Boyo got onto his feet and jumped up beside her. Jocasta put out her hand and rubbed behind his ears, but he could tell he hadn’t caught her attention and whined. She didn’t hear him, she was still watching the cards in front of her. The Moon, cards of the Suite of Swords several and warlike; and worst of all, though that was serious business enough, in the middle of the spread of cards where Kate had laid her shilling, was the picture of a Tower cracked and burning that filled the air with sparks and injury and people falling from it hard.
I.6
T
HE OUTHOUSE INTO which Justice Pither showed Crowther and Harriet was low, and too dark for its size to be properly judged. However, it seemed to be made up mostly of unlikely angles. It was as if a once reasonable-sized space had been gradually encroached upon by the surrounding buildings; as if its neighbours had shuffled inwards at various times and from various directions, so the space had been forced to fold in on itself, jutting out a limb, or fragment of wall wherever it could find a space in the press. The floor was earth and the air smelled damp and brown. Both Harriet and Crowther had to stoop a little as they stepped down through the doorway. The only light came from an oil-lamp hanging from a central beam. Below it, on a trestle table, was a human form shrouded in a white linen sheet. The place bred silence.

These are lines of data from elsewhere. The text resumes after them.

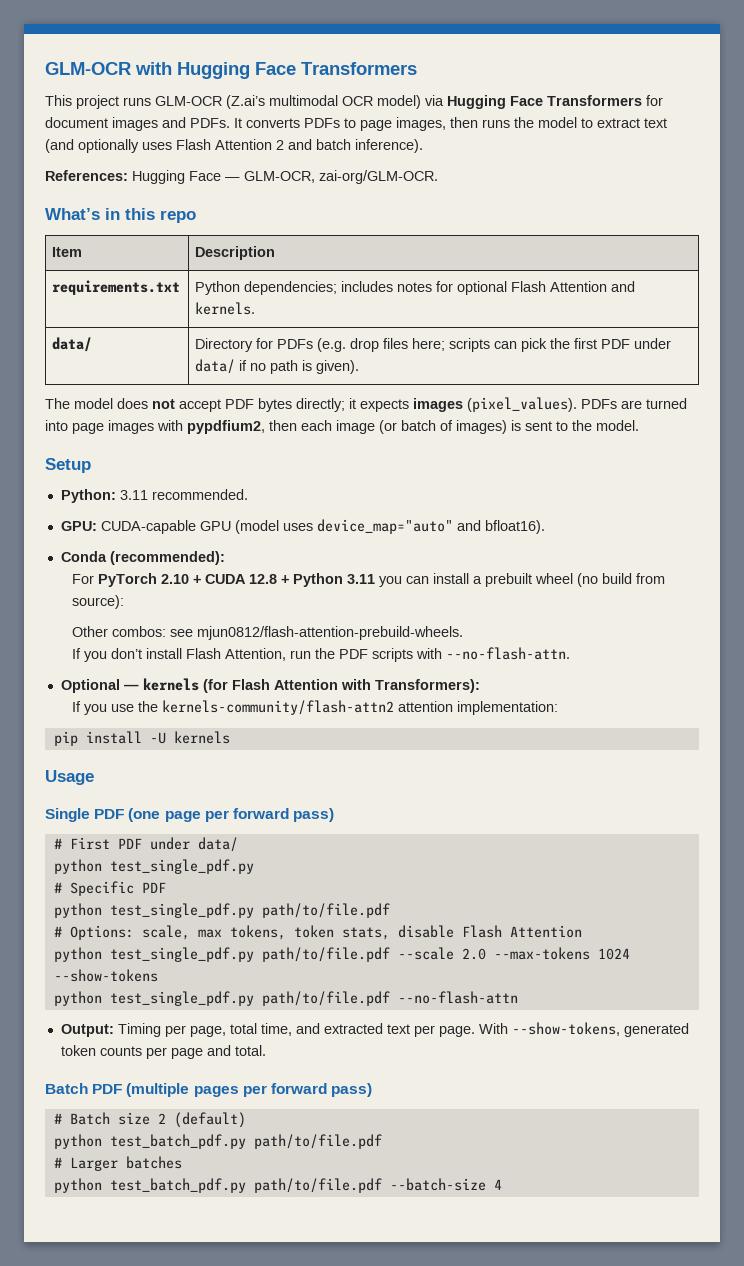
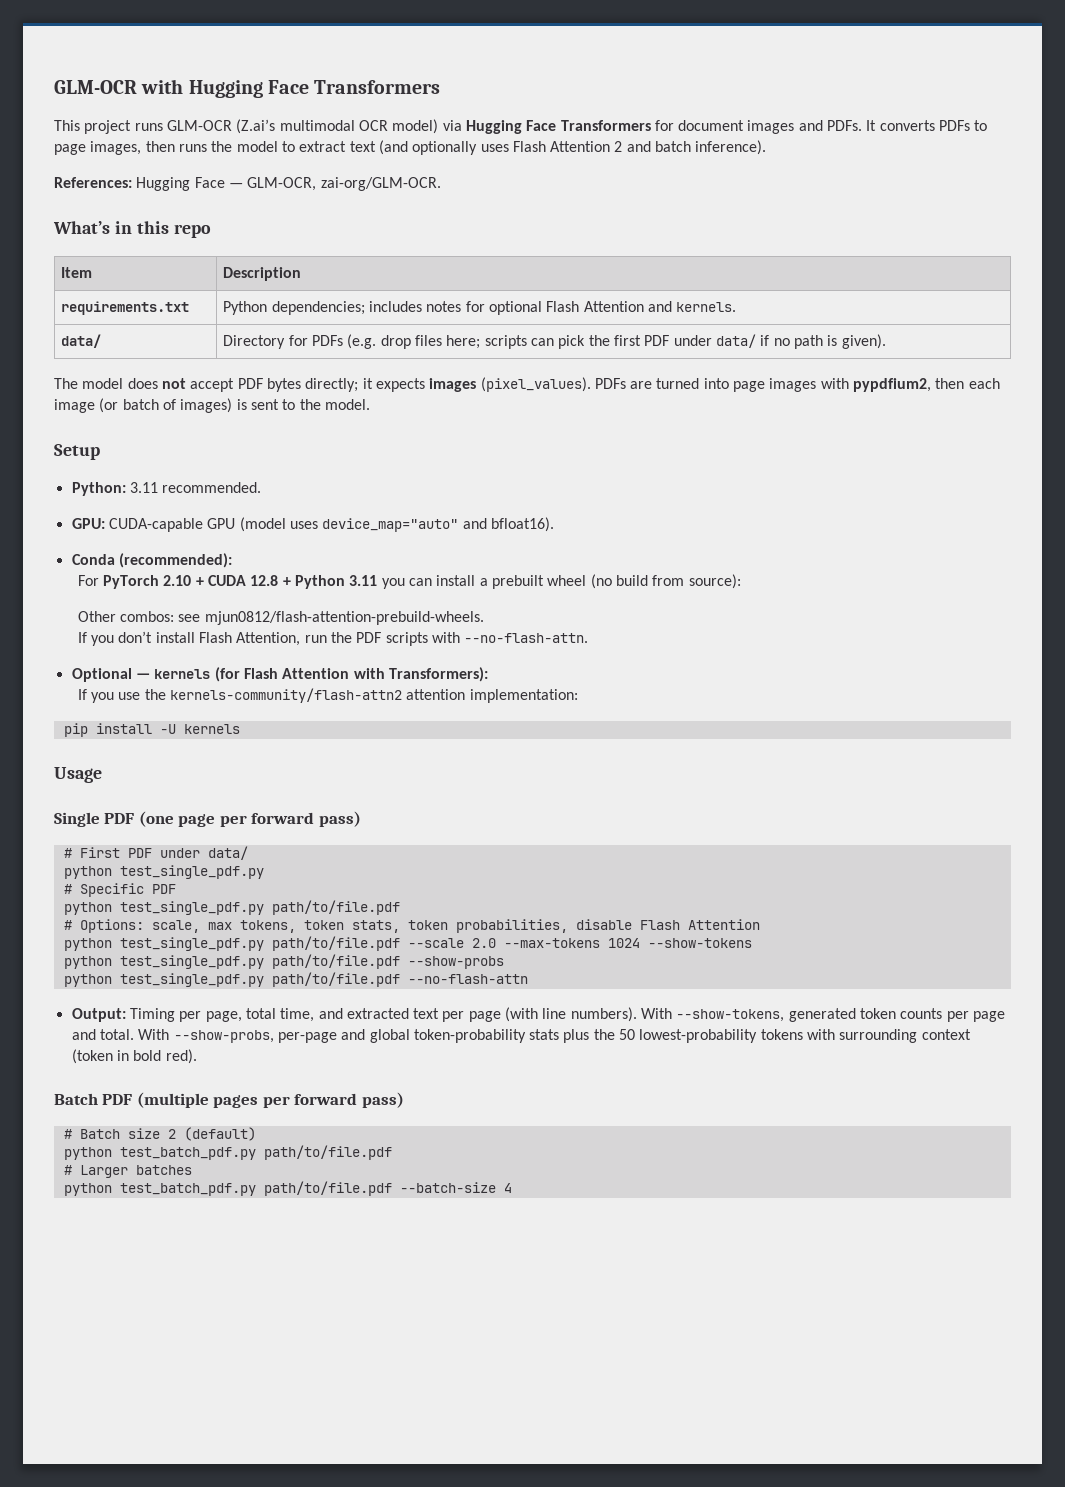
- # Options: scale, max tokens, token stats, disable Flash Attention
+ # Options: scale, max tokens, token stats, token probabilities, disable Flash Attention
+ python test_single_pdf.py path/to/file.pdf --show-probs
- Output: Timing per page, total time, and extracted text per page.
+ Output: Timing per page, total time, and extracted text per page (with line numbers).
+ With --show-probs, per-page and global token-probability stats plus the 50 lowest-probability tokens with surrounding context (token in bold red).

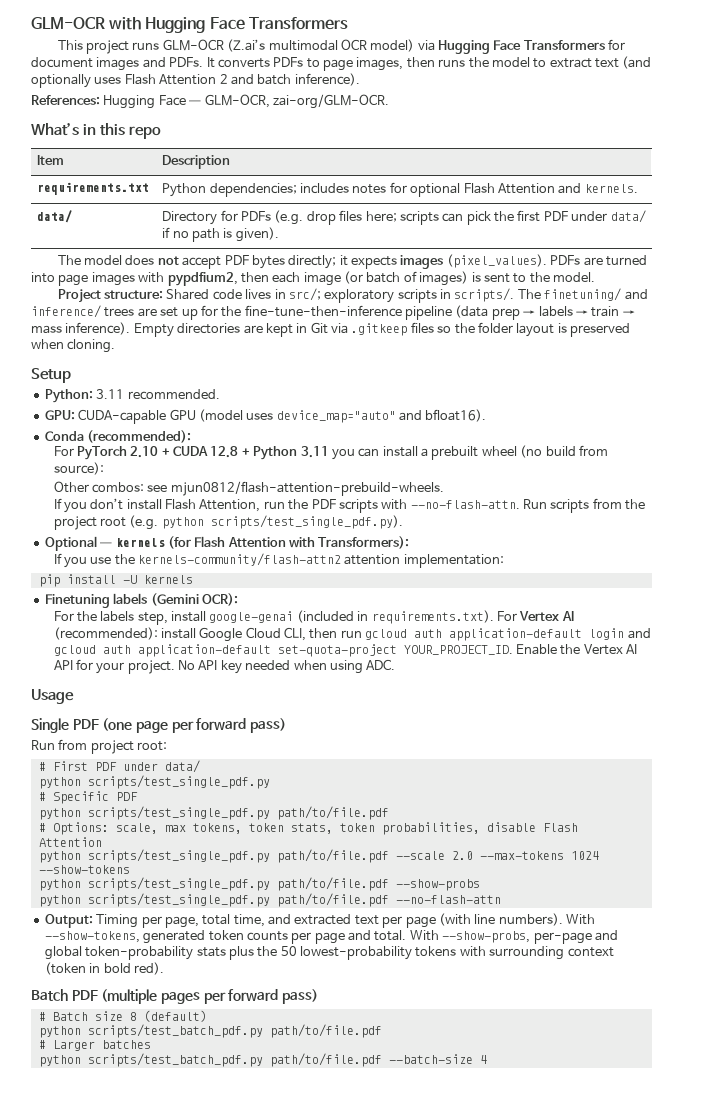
+ Project structure: Shared code lives in src/; exploratory scripts in scripts/. The finetuning/ and inference/ trees are set up for the fine-tune-then-inference pipeline (data prep → labels → train → mass inference). Empty directories are kept in Git via .gitkeep files so the folder layout is preserved when cloning.
+ Run scripts from the project root (e.g. python scripts/test_single_pdf.py).
+ Finetuning labels (Gemini OCR):
+ For the labels step, install google-genai (included in requirements.txt). For Vertex AI (recommended): install Google Cloud CLI, then run gcloud auth application-default login and gcloud auth application-default set-quota-project YOUR_PROJECT_ID. Enable the Vertex AI API for your project. No API key needed when using ADC.
+ Run from project root:
  # First PDF under data/
- python test_single_pdf.py
+ python scripts/test_single_pdf.py
  # Specific PDF
- python test_single_pdf.py path/to/file.pdf
+ python scripts/test_single_pdf.py path/to/file.pdf
- python test_single_pdf.py path/to/file.pdf --scale 2.0 --max-tokens 1024 --show-tokens
+ python scripts/test_single_pdf.py path/to/file.pdf --scale 2.0 --max-tokens 1024 --show-tokens
- python test_single_pdf.py path/to/file.pdf --show-probs
+ python scripts/test_single_pdf.py path/to/file.pdf --show-probs
- python test_single_pdf.py path/to/file.pdf --no-flash-attn
+ python scripts/test_single_pdf.py path/to/file.pdf --no-flash-attn
- # Batch size 2 (default)
- python test_batch_pdf.py path/to/file.pdf
+ # Batch size 8 (default)
+ python scripts/test_batch_pdf.py path/to/file.pdf
- python test_batch_pdf.py path/to/file.pdf --batch-size 4
+ python scripts/test_batch_pdf.py path/to/file.pdf --batch-size 4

The sheet used for a covering had soaked up the damp from the corpse, making it limp and heavy, as if a solid slice of river fog had stolen over the man in his sleep and smothered him. Harriet was reminded of the deepest places in a ship after a long voyage. The air here was a little foul, but she could not say if that was the breath from the body or the river water that clung to it. Either way ther was an air of contagion about the place. It was a room for things to rot in, forgotten and brooding.
The atmosphere could not still Justice Pither, however. He had done nothing but apologise since their arrival. He continued to do so now, caught between pride at their coming and embarrassment at the cellar-like outhouse into which he had shown them. He was also disposed to treat both Harriet and Crowther with a deference that the former at least found a little grating.
‘I do not wish for miracles, sir, madam,’ he said, rubbing his hands together. ‘But my wife, she is an energetic woman, saw your names in the paper, the Royal Society . . . and of course we had read about last summer . . . and so when this poor fellow was brought along, she suggested we might call on you for your assistance . . . and she was right. We must do what we can, and we would be so glad of your acquaintance.’
Crowther looked down at him. ‘Have you been a Justice long, Mr Pither?’
‘No, no, sir. That is to say, not so long – three months now. My wife suggested I put myself forward for it – she says London has a great need of righteous men. And I have been reading of what other men in the metropolis have managed in their areas, so I made some modest proposals . . . The Sheriff seemed most willing – then when this . . . and I thought, perhaps if you were at liberty . . . The manner, the supply of Magistrates in this Borough is uneven . . .’
Harriet looked at his rather pinched and narrow face. She guessed he was a man who, no matter the skills of his tailor, would always look rather swamped by his own clothes, but he seemed to her in many ways a cut above the usual Justices in London. The city was not known for the quality of its officers of the law. Only that spring, Mr Burke had, in the House of Commons itself, called the Middlesex Justices who were supposed to administer the law in the city ‘the scum of the earth’.